There are many different ways to create a website. And there are an array of exceptional, acceptable and unfortunately also inadvisable solutions.

What I really can’t recommend:

  • A “for free” website from a provider who sets up subpages like myfamily.blah.com. You get free webspace of course, but you have to ‘pay’ with the lack of a personalized url. Another big downside is that you only have minimal influence on the existence of that url. Additionally, many of those providers insert unwanted ads on your webpages to monetize their website. A website like that looks shabby, indiscriminate, and unprofessional. Today it’s really easy and inexpensive to get your own top level domain. Paying for a domain is a good investment if you’re interested in creating a beautiful, quality website. Once you have a domain, all you need is an offline website tool and you can upload the content yourself.

Partly recommended:

  • Website construction kits from the “big” internet providers. Here you need to do some research. The basic settings are usually offered for free, but every extension has to be paid for. Those fees, often due every month, can really add up. Frequently the content on the pages aren’t easy to move, so if you terminate your contract you usually can’t transfer your content to another provider easily. With website construction kits you work with online software. They can be simple to use but the functions are limited too. If you want to realize your own ideas or customize it’s mostly impossible. When it is possible to do something outside the box, you’ll usually need to spend additional money and you will probably require technical support.
  • Online website providers: The customer is asked to pay up monthly and is completely at the provider’s mercy. Like the website kits, movement of the pages or changing the provider can be difficult or almost impossible, depending on the software and the provider’s specific site structure. Sometimes you discover subtle, hidden ads, which can be really annoying not just to you but your visitors. In addition you have to be online and logged in for every change you want to make. It can be even more frustrating if you have a slow internet connection or a limited data transfer rate. What may seem like a good deal may ultimately limit what you can do with your website, or become far more expensive than the prices these providers like to advertise.

My favorites:

  • So called CMS (Content Management Systems). Here you install a “base frame” with a webspace provider of your choice, add a design, and you as the site owner adds the desired content on your own or with the aid of a web designer. The benefits are obvious: You have your own internet address, the website is designed as requested and you can add content online without any great effort and without damaging the base frame. Most of those systems are “open source” and as a result for free.

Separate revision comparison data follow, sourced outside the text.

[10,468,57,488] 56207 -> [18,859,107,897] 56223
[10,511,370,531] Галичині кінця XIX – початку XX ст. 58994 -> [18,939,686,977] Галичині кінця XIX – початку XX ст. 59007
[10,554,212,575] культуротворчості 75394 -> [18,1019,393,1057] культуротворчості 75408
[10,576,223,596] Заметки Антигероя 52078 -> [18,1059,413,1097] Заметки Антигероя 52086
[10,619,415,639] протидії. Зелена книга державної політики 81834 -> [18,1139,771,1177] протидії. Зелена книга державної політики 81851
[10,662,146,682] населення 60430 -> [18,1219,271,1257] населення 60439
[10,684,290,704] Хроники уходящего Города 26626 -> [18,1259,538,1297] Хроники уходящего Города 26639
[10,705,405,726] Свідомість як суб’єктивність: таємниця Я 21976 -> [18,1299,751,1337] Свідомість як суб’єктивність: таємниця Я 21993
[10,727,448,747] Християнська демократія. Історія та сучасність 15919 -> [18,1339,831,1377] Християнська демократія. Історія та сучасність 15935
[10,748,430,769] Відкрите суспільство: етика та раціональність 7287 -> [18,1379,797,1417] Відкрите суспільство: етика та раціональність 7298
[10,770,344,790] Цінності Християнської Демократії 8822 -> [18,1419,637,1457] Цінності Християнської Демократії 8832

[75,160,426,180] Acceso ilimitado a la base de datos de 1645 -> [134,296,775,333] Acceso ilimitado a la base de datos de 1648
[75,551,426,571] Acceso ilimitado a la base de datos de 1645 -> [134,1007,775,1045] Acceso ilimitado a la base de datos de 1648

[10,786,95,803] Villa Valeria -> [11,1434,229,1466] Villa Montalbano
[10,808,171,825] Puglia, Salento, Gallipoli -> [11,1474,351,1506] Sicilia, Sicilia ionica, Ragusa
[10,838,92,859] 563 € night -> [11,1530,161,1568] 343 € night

There are countless free extensions as well. Some of them recommend a link to the author or can be purchased for a nominal fee as a “pro” version that often has extended functionality. The best-known CMS are WordPress and Joomla. Using a CMS is always recommended if the owner wants to update the pages on their own regularly and add new content with only occasional help for the more technical aspects of web design.
  • For websites with static content, fewer changes are necessary. You can easily work with an offline system and software with little assistance. The market offers a large variety of static designs, allowing you to configure your website in every detail for a truly custom look.

With both systems you need some knowledge of website design, especially for the first setup. After that, if you use a CMS, your website will need very little upkeep.